Beden, beyin ve ruh bir bütündür. Bedendeki olumsuzluklar beyni etkiler, bu ruha yansır, ruhun ızdırabı da beyin kanalıyla bedene yansır. Kanserin ortaya çıkışında psikolojik durumun rolü vardır. Ama daha da önemlisi ruh halinin hastalığın seyrini etkiliyor oluşu. Önemli zorlanmalar, duygusal çatışmalar, kronik stresler, travmalar, kayıp, çaresizlik, yas durumları, kişideki mevcut kanser sürecini hızlandırır. Zihinde çözülemeyen problemler ruhun eziyeti olmaya doğru yol alır ve bu da hormonlar aracılığıyla bağışıklık sistemini zafiyete uğratmaya başlar. Kanser hastalarına en uygun tıbbi hizmet, fiziksel tedavi ve bakımla birlikte psikiyatrik tedavi ve psikososyal bakım hizmetinin eş zamanlı ve eş güdümlü ekip olarak sunulmasıyla mümkündür. Kanser hastalığında psikolojik yaklaşım ve psikolojik tedaviyle birlikte, hastalardaki psikolojik kaygı ve acıyı azaltmak, uyumu sağlamak, yaşam kalitesini arttırmak, duyguların ifadesine yardımcı olmak, mücadele ve yaşama gücünü arttırmak, hastalığın yarattığı çok yönlü krizle sağlıklı baş etmeye yardımcı olmak, var olan yanlış algıları düzeltmek, ‘ya hep ya hiç’ tarzı davranış ve düşünceleri düzeltmek, sosyal destek ve iletişimi güçlendirmek amaçlanır.”
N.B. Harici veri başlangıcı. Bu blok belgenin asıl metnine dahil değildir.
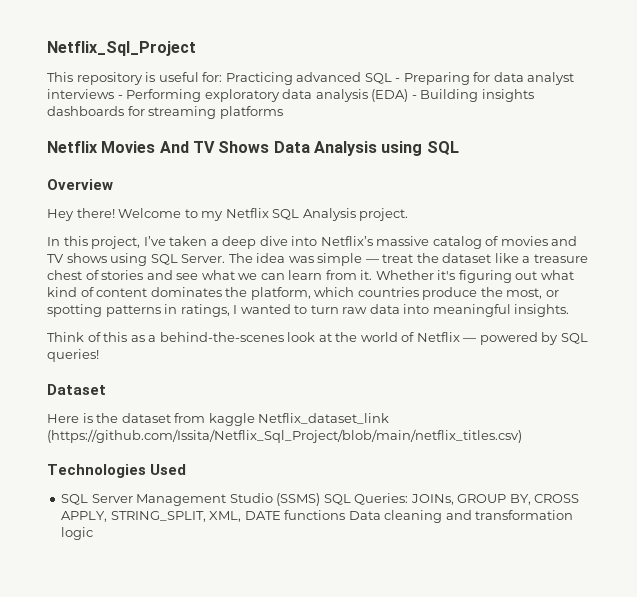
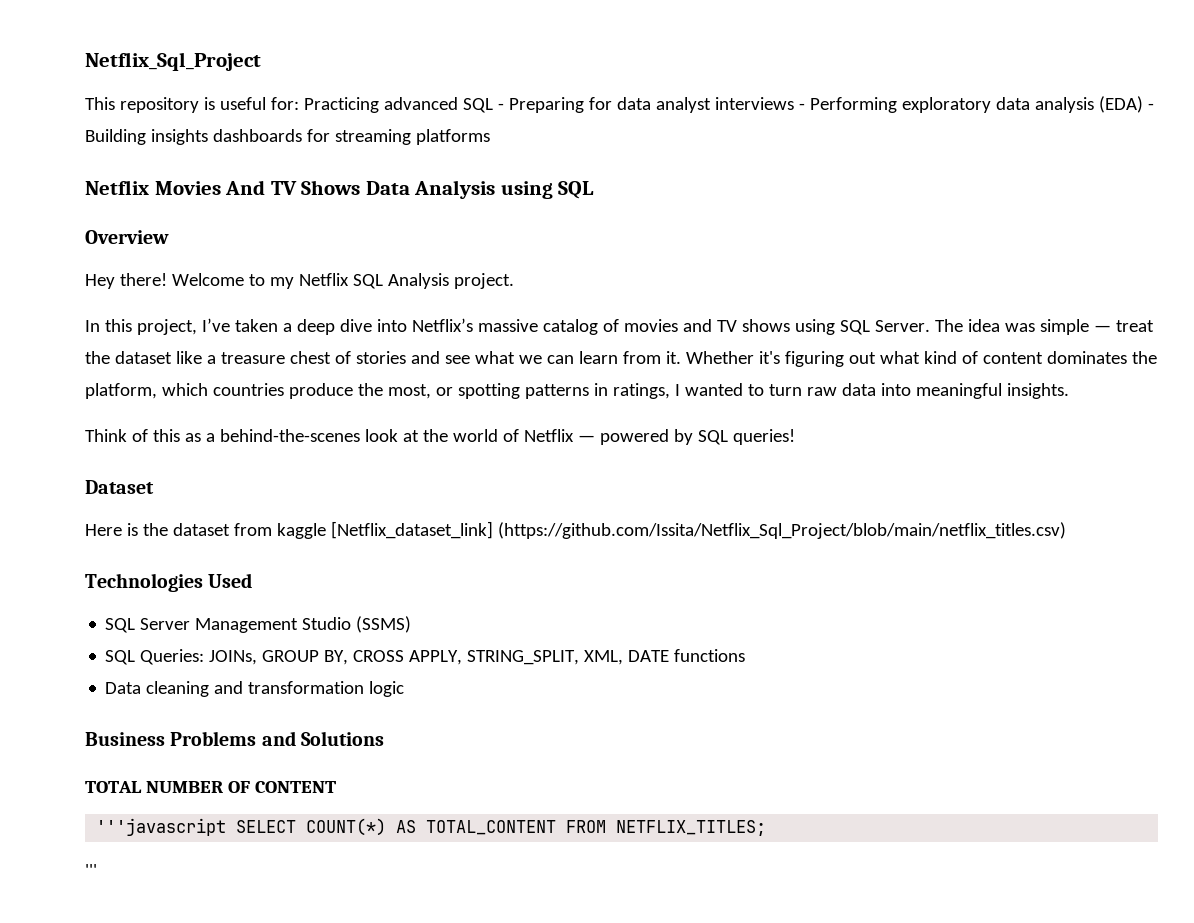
- Here is the dataset from kaggle Netflix_dataset_link (https://github.com/Issita/Netflix_Sql_Project/blob/main/netflix_titles.csv)
+ Here is the dataset from kaggle [Netflix_dataset_link] (https://github.com/Issita/Netflix_Sql_Project/blob/main/netflix_titles.csv)
- SQL Server Management Studio (SSMS) SQL Queries: JOINs, GROUP BY, CROSS APPLY, STRING_SPLIT, XML, DATE functions Data cleaning and transformation logic
+ SQL Server Management Studio (SSMS)
+ SQL Queries: JOINs, GROUP BY, CROSS APPLY, STRING_SPLIT, XML, DATE functions
+ Data cleaning and transformation logic
+ Business Problems and Solutions
+ TOTAL NUMBER OF CONTENT
+ '''javascript SELECT COUNT(*) AS TOTAL_CONTENT FROM NETFLIX_TITLES;
+ '''

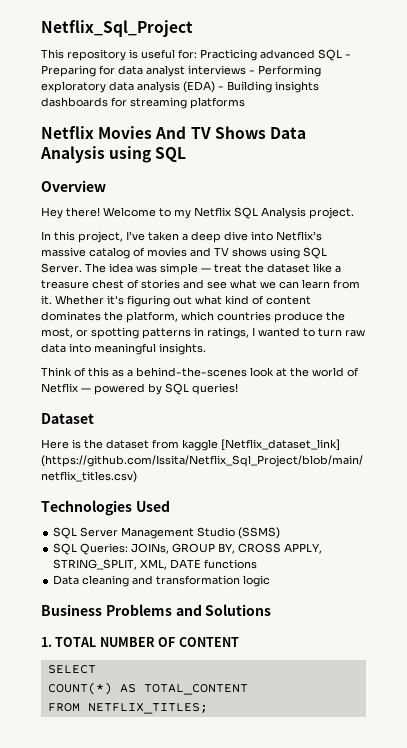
- TOTAL NUMBER OF CONTENT
+ 1. TOTAL NUMBER OF CONTENT
- '''javascript SELECT COUNT(*) AS TOTAL_CONTENT FROM NETFLIX_TITLES;
+ SELECT
+ COUNT(*) AS TOTAL_CONTENT
+ FROM NETFLIX_TITLES;
- '''

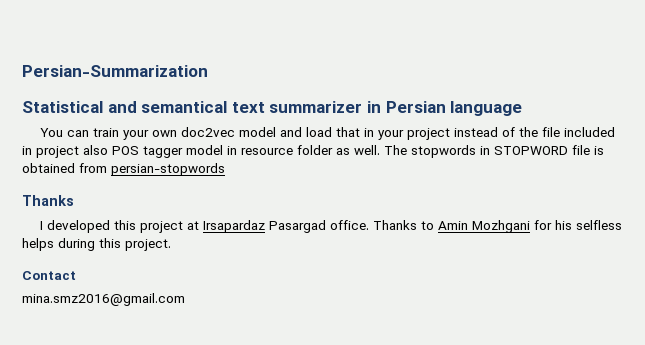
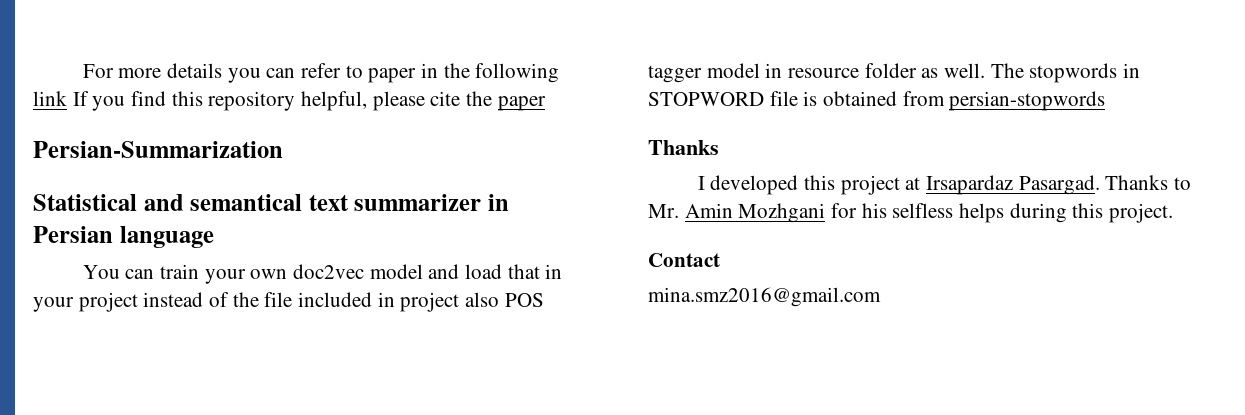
+ For more details you can refer to paper in the following link If you find this repository helpful, please cite the paper
- I developed this project at Irsapardaz Pasargad office.
+ I developed this project at Irsapardaz Pasargad.
- Thanks to Amin Mozhgani for his selfless helps during this project.
+ Thanks to Mr. Amin Mozhgani for his selfless helps during this project.

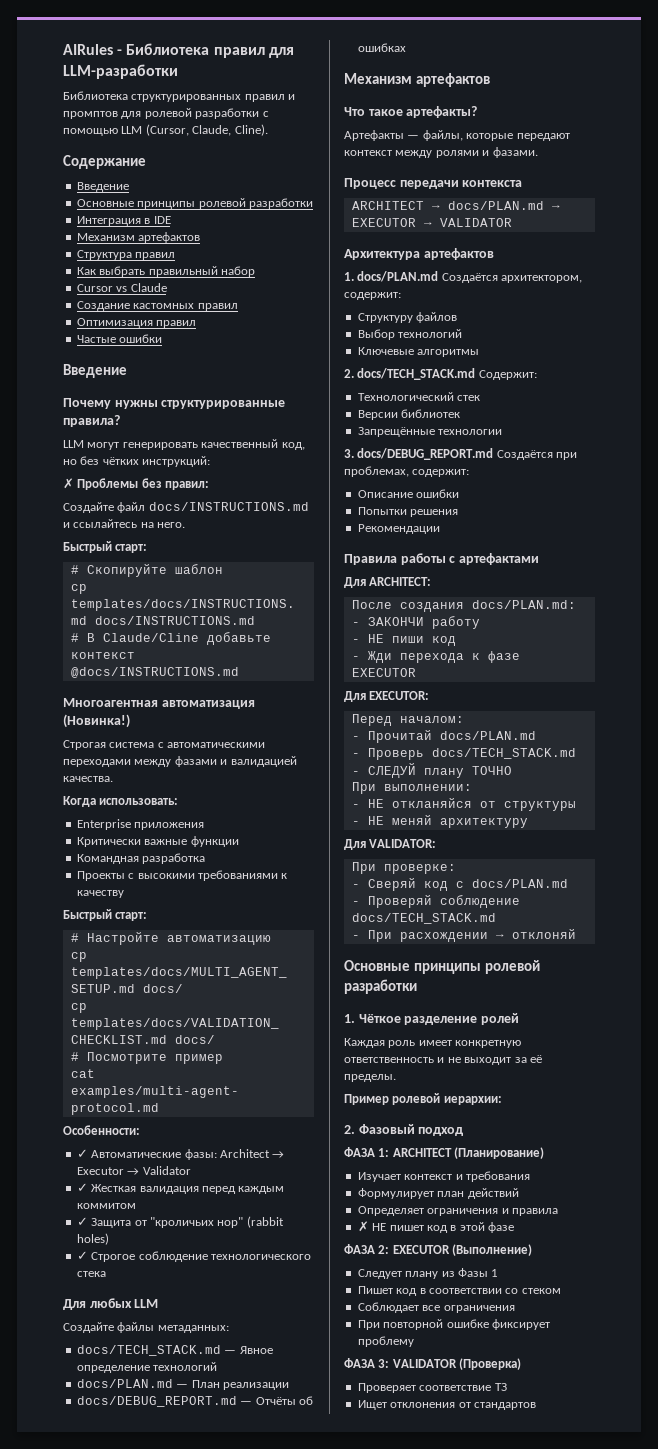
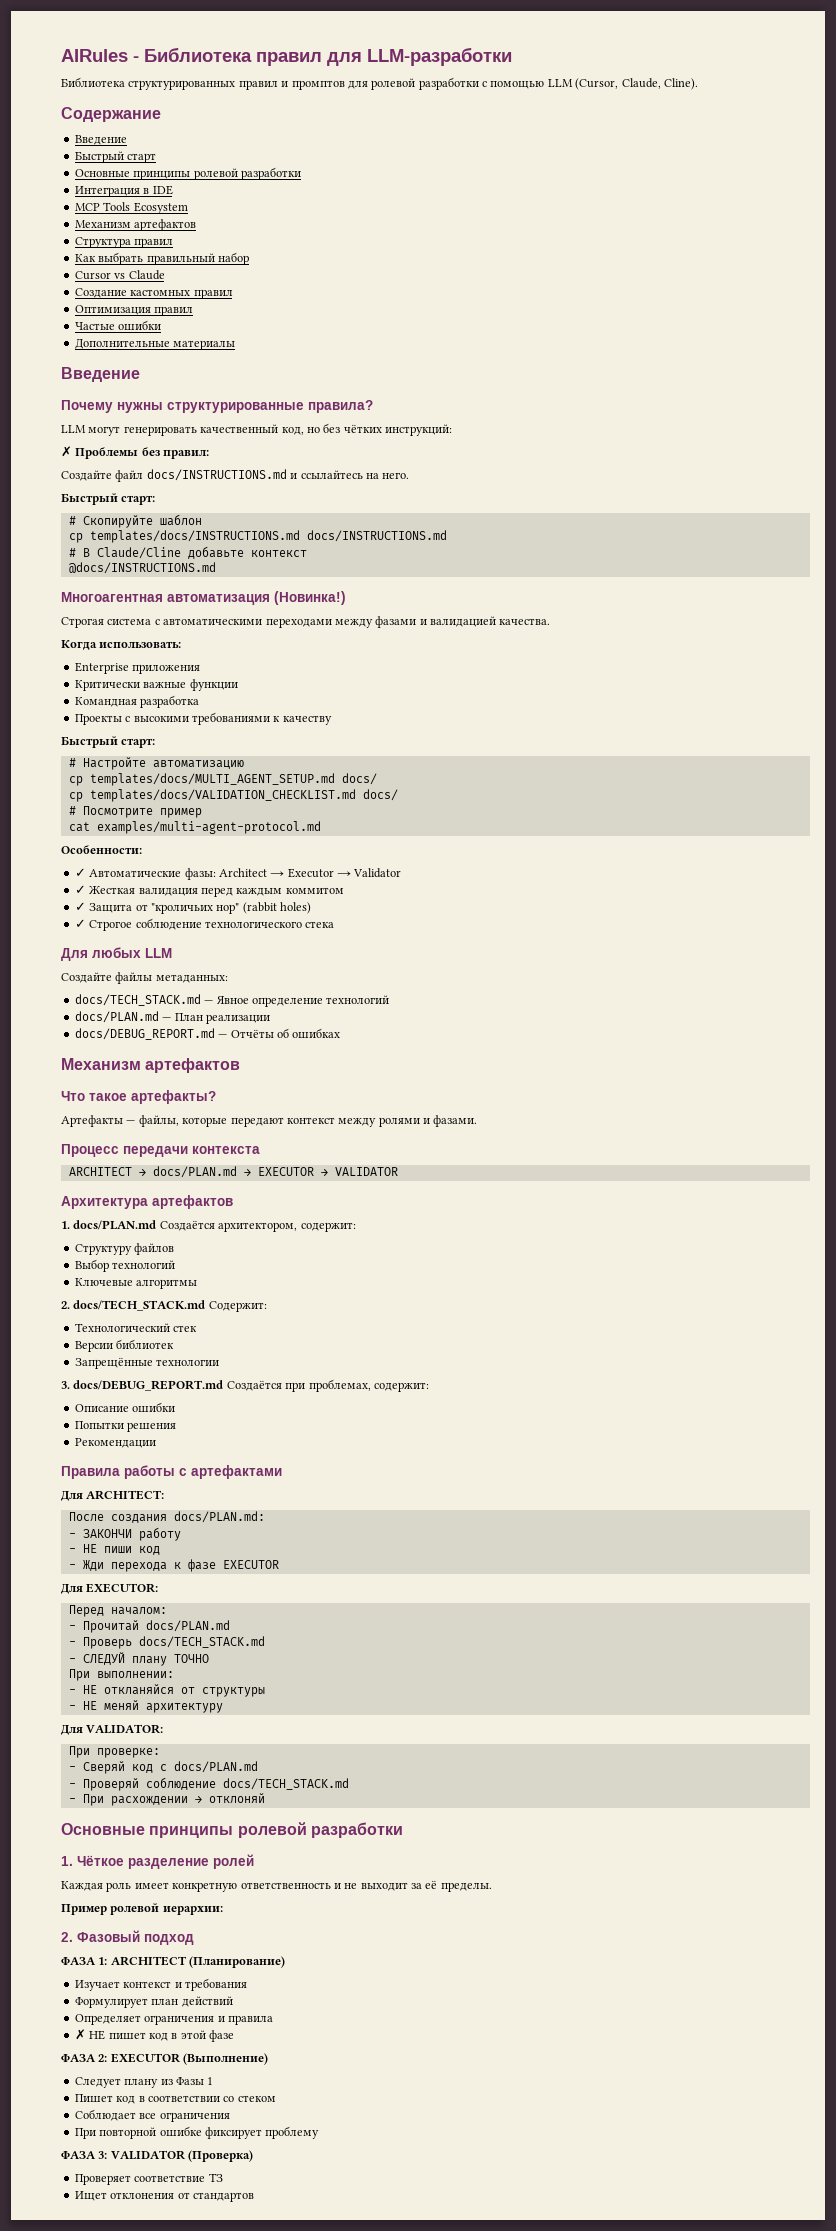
+ Быстрый старт
+ MCP Tools Ecosystem
+ Дополнительные материалы

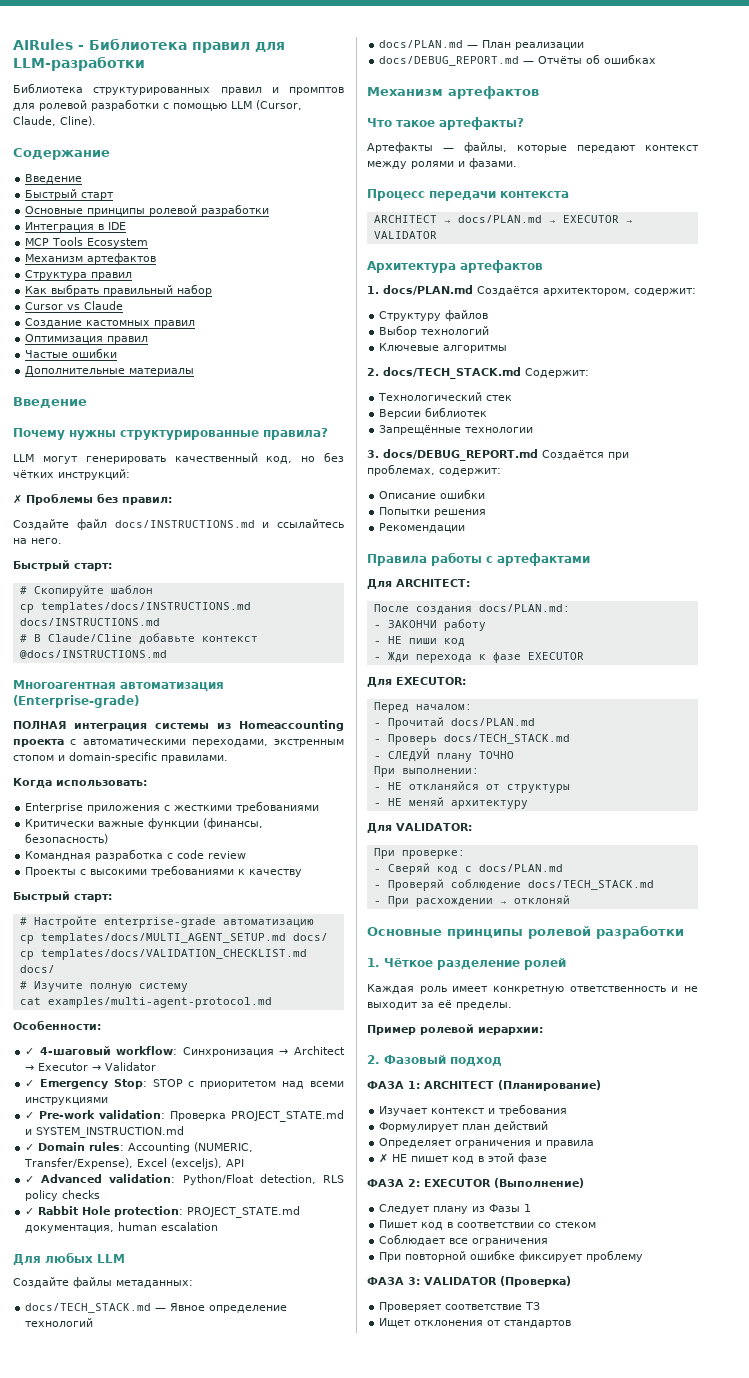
- Многоагентная автоматизация (Новинка!)
- Строгая система с автоматическими переходами между фазами и валидацией качества.
+ Многоагентная автоматизация (Enterprise-grade)
+ ПОЛНАЯ интеграция системы из Homeaccounting проекта с автоматическими переходами, экстренным стопом и domain-specific правилами.
- Enterprise приложения
+ Enterprise приложения с жесткими требованиями
- Критически важные функции
+ Критически важные функции (финансы, безопасность)
- Командная разработка
+ Командная разработка с code review
- # Настройте автоматизацию
+ # Настройте enterprise-grade автоматизацию
- # Посмотрите пример
+ # Изучите полную систему
- ✓ Автоматические фазы: Architect → Executor → Validator
+ ✓ 4-шаговый workflow: Синхронизация → Architect → Executor → Validator
- ✓ Жесткая валидация перед каждым коммитом
- ✓ Защита от "кроличьих нор" (rabbit holes)
- ✓ Строгое соблюдение технологического стека
+ ✓ Emergency Stop: STOP с приоритетом над всеми инструкциями
+ ✓ Pre-work validation: Проверка PROJECT_STATE.md и SYSTEM_INSTRUCTION.md
+ ✓ Domain rules: Accounting (NUMERIC, Transfer/Expense), Excel (exceljs), API
+ ✓ Advanced validation: Python/Float detection, RLS policy checks
+ ✓ Rabbit Hole protection: PROJECT_STATE.md документация, human escalation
Kanser hastasına yaşam tavsiyeleri
- İyi insan olmaya çalışmasınlar, doğal olsunlar.
- Duygularını, öfkelerini içe atmasınlar, gerektiğinde haykırsınlar.
- Kendilerine kötü muamele yapılmasına izin vermesinler.
- O kırılır mı bu kırılır mı diye düşünmesinler.
- İnançlarını korusunlar. İyi hissetmeyi hedeflesinler.
- O zamana kadar yapmaya fırsat bulamadığı şeyleri yapsınlar. Yapmak zorunda olduğu şeyleri bırakıp, zorunda olmadığı ama yapmak istediği şeylere yönelsinler.
- Dünyayla ilgilerini arttırsınlar. Kemoterapide bile TV izlesinler.
- Kendi yaşam alanlarında da her şeyi kontrol etmek için uğraşmasınlar, hayatı rahat ve akışına bıraksınlar.